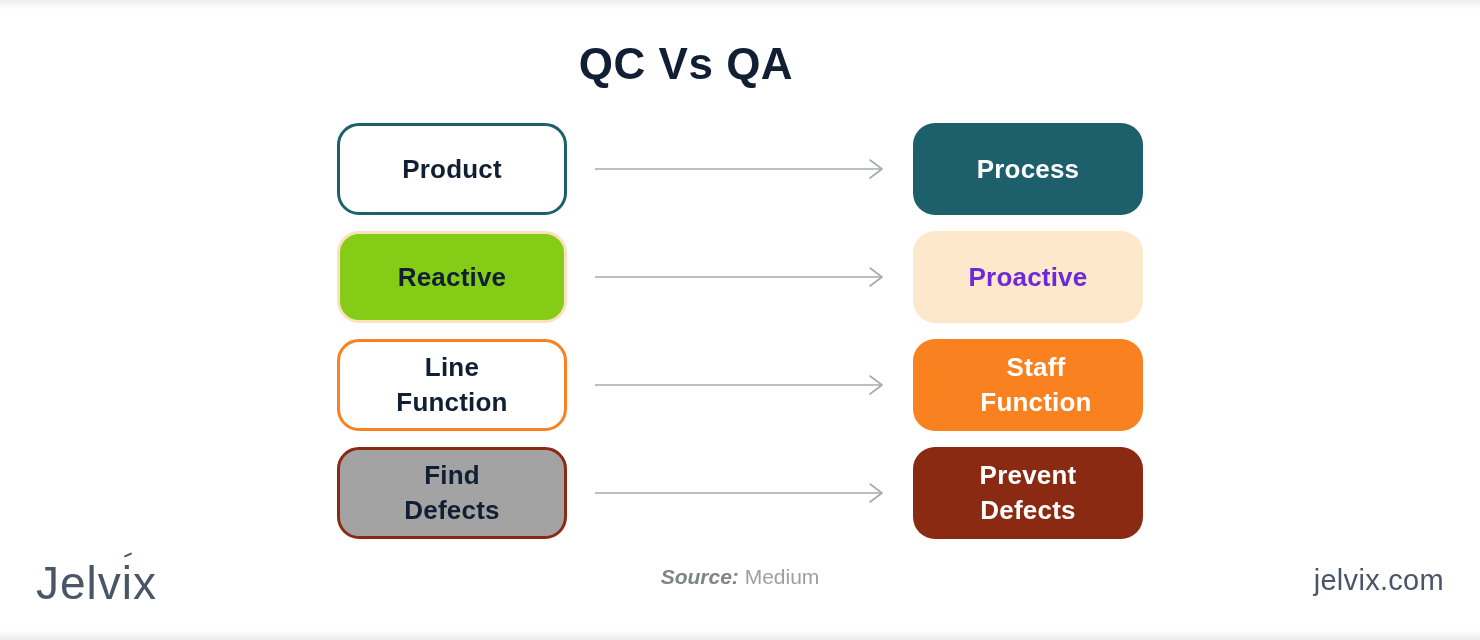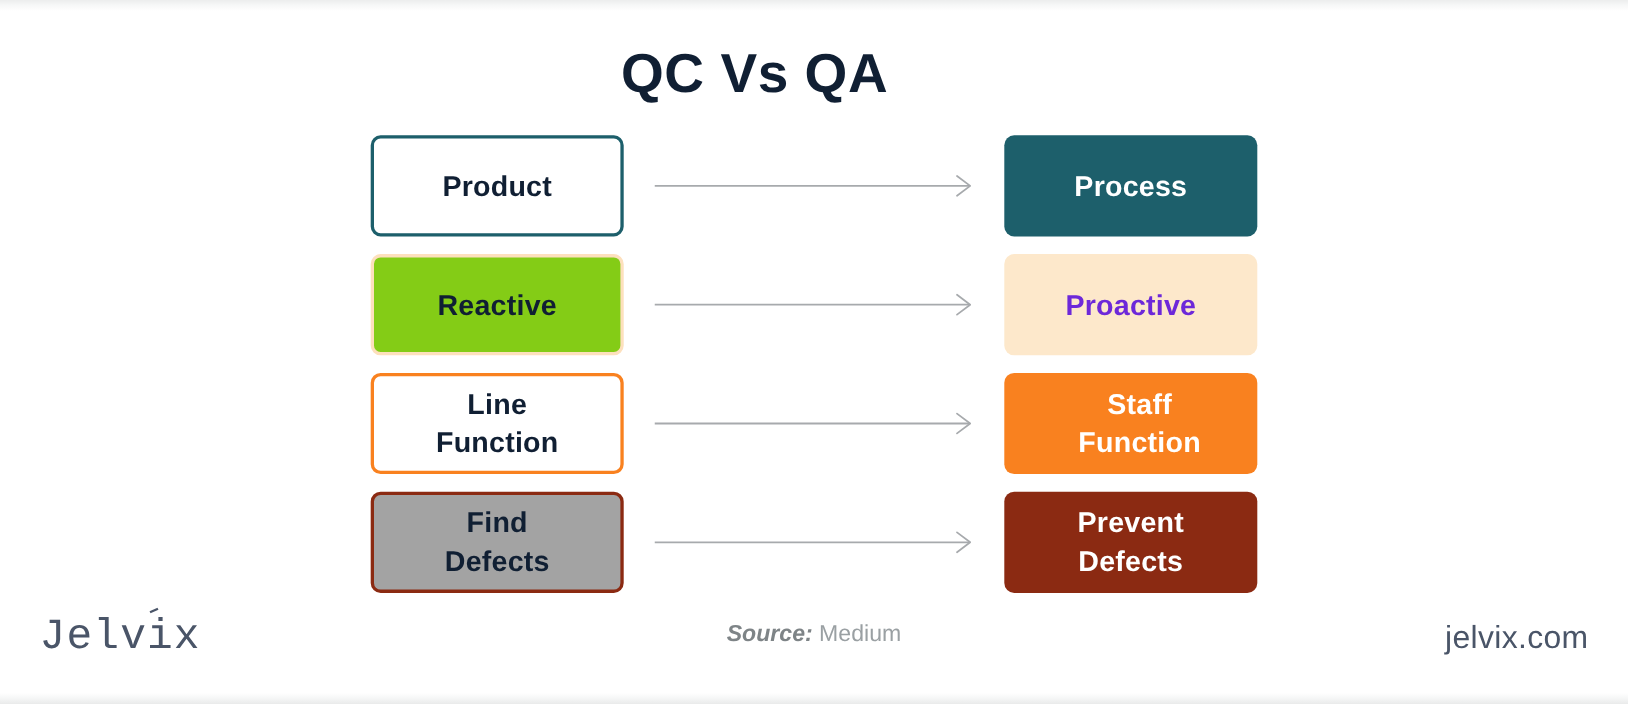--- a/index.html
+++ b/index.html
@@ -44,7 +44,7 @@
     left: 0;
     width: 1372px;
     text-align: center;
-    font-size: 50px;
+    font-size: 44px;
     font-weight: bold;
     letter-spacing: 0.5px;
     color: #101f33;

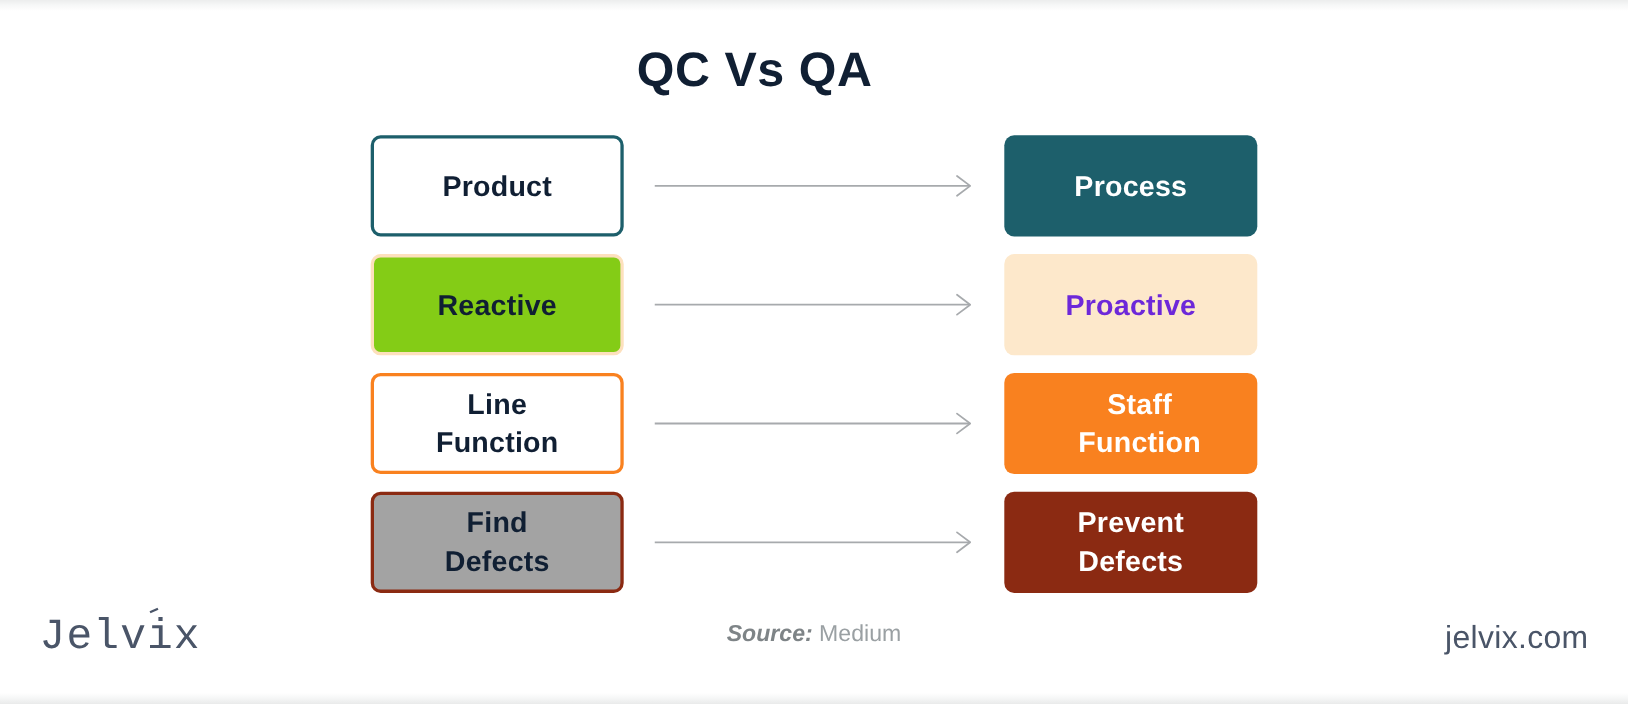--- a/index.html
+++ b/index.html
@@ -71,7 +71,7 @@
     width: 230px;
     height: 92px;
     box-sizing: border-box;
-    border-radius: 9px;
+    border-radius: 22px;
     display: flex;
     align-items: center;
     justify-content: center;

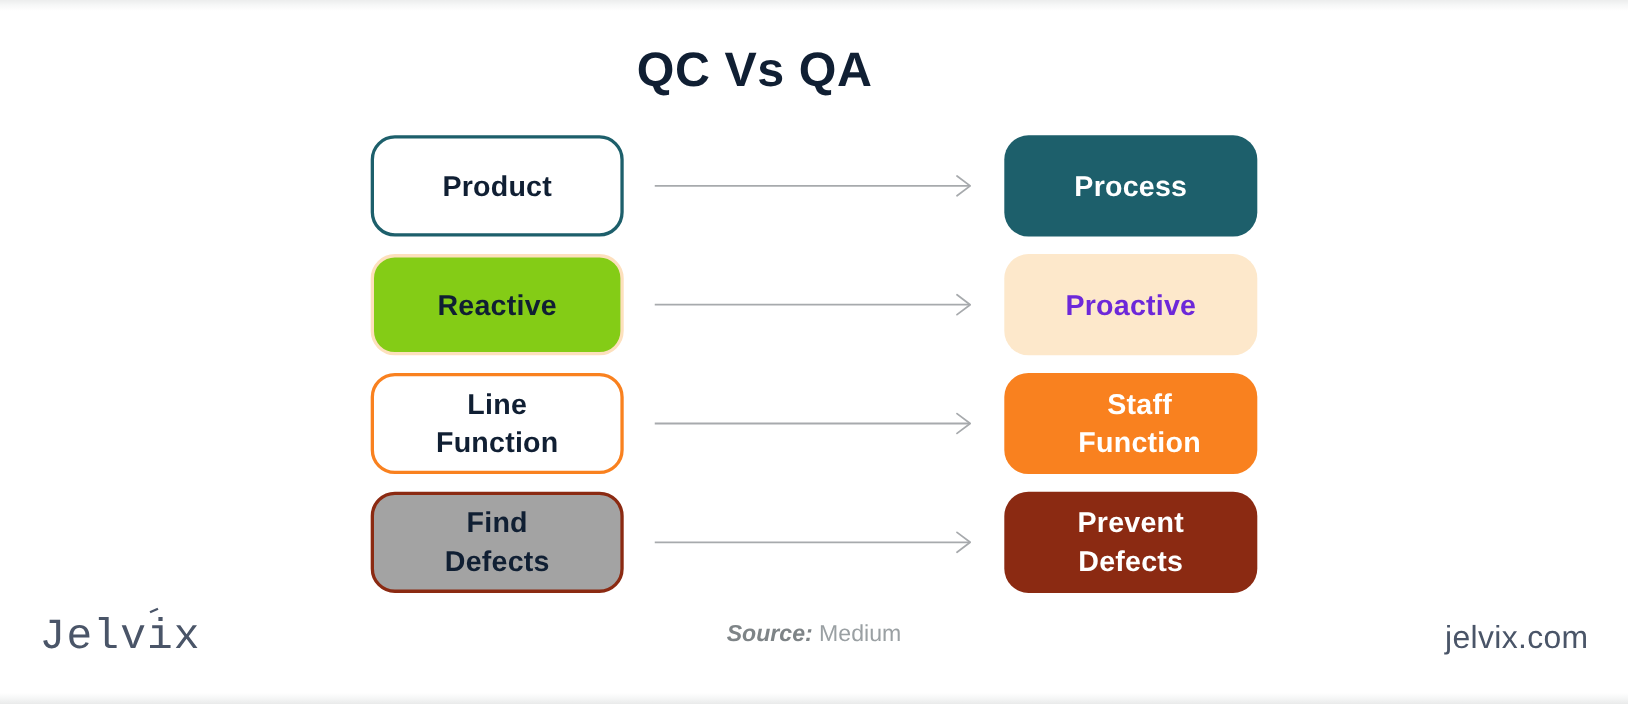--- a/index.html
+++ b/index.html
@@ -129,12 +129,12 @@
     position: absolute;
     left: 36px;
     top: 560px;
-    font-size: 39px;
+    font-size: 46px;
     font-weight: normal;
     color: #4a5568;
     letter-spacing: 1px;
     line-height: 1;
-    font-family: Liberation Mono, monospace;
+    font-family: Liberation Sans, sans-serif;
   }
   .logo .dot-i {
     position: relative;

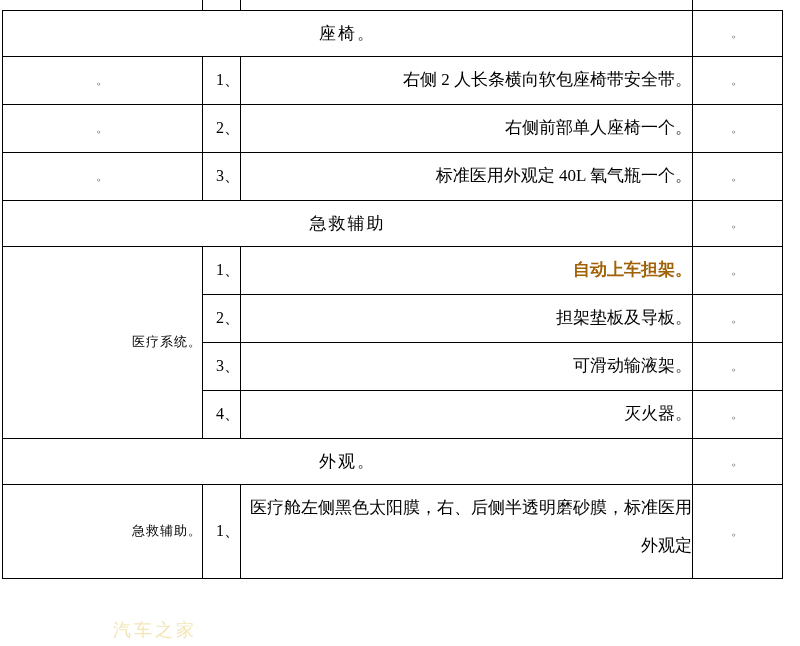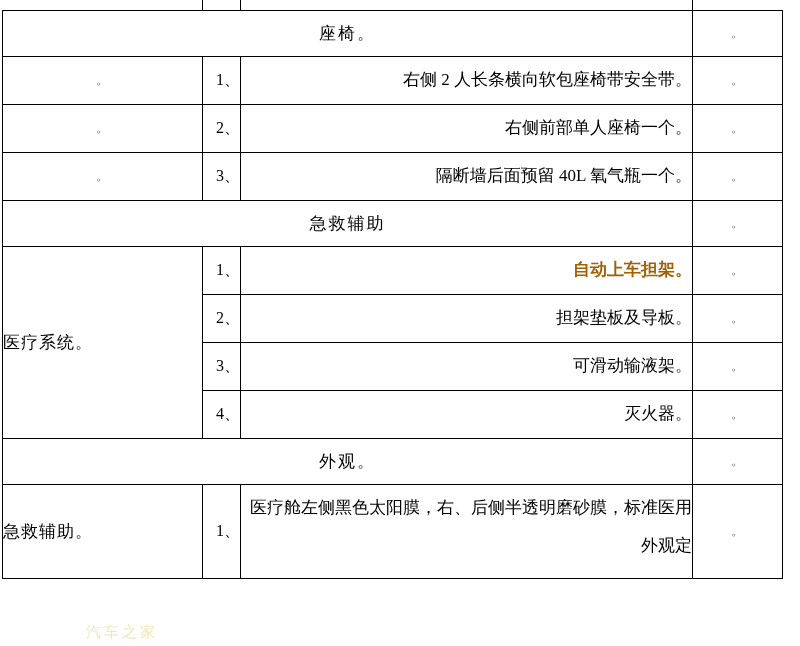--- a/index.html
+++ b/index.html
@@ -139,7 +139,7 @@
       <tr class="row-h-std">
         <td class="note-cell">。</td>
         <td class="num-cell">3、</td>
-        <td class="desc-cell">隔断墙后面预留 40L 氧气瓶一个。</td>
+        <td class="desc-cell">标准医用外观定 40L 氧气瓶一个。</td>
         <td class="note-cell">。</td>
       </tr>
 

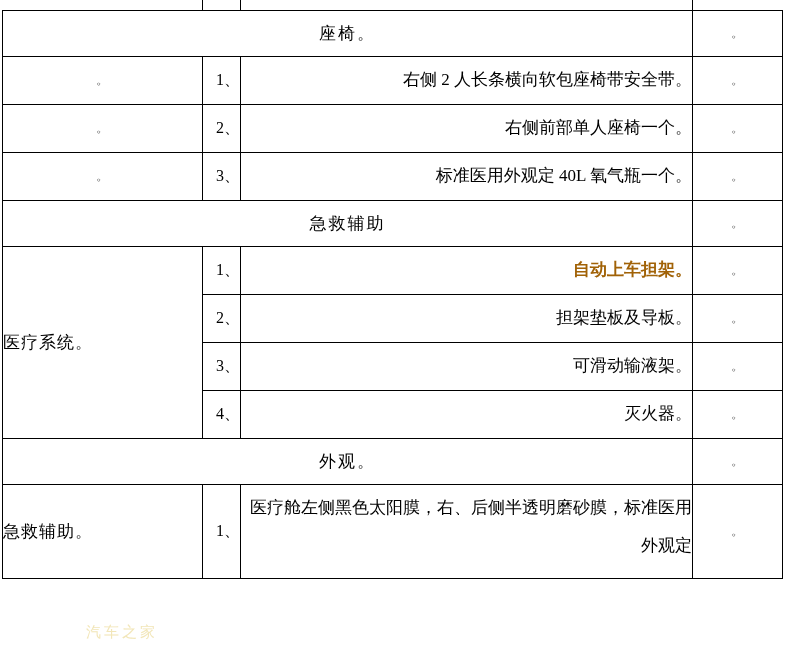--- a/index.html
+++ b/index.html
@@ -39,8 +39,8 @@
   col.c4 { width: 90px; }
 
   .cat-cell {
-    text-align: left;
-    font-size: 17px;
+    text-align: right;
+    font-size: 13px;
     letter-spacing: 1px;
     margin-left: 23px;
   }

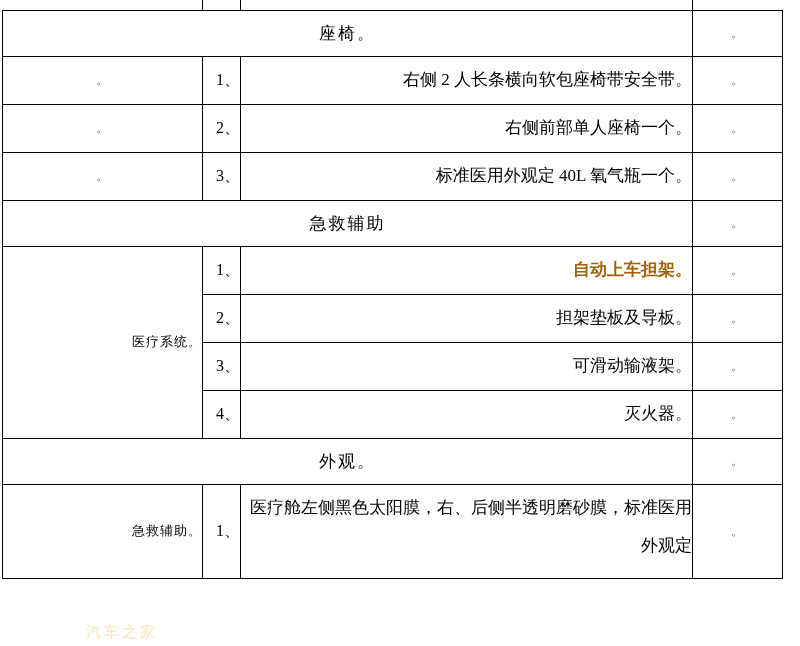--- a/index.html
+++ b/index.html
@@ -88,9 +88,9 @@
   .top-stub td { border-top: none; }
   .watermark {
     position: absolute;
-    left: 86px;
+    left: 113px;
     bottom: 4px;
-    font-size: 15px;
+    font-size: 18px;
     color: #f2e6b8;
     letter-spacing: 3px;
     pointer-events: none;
☆ ☆ ☆ ☆
→ **Work item**: Starting at the line that contains "-129,12 +129,12 @@", write out every line through the end of the entries, both ends included, without any pictures.

→ **Output of the task**:
@@ -129,12 +129,12 @@
     position: absolute;
     left: 36px;
     top: 560px;
-    font-size: 39px;
+    font-size: 46px;
     font-weight: normal;
     color: #4a5568;
     letter-spacing: 1px;
     line-height: 1;
-    font-family: Liberation Mono, monospace;
+    font-family: Liberation Sans, sans-serif;
   }
   .logo .dot-i {
     position: relative;

--- a/index.html
+++ b/index.html
@@ -139,7 +139,7 @@
       <tr class="row-h-std">
         <td class="note-cell">。</td>
         <td class="num-cell">3、</td>
-        <td class="desc-cell">隔断墙后面预留 40L 氧气瓶一个。</td>
+        <td class="desc-cell">标准医用外观定 40L 氧气瓶一个。</td>
         <td class="note-cell">。</td>
       </tr>
 

--- a/index.html
+++ b/index.html
@@ -39,8 +39,8 @@
   col.c4 { width: 90px; }
 
   .cat-cell {
-    text-align: left;
-    font-size: 17px;
+    text-align: right;
+    font-size: 13px;
     letter-spacing: 1px;
     margin-left: 23px;
   }

--- a/index.html
+++ b/index.html
@@ -88,9 +88,9 @@
   .top-stub td { border-top: none; }
   .watermark {
     position: absolute;
-    left: 86px;
+    left: 113px;
     bottom: 4px;
-    font-size: 15px;
+    font-size: 18px;
     color: #f2e6b8;
     letter-spacing: 3px;
     pointer-events: none;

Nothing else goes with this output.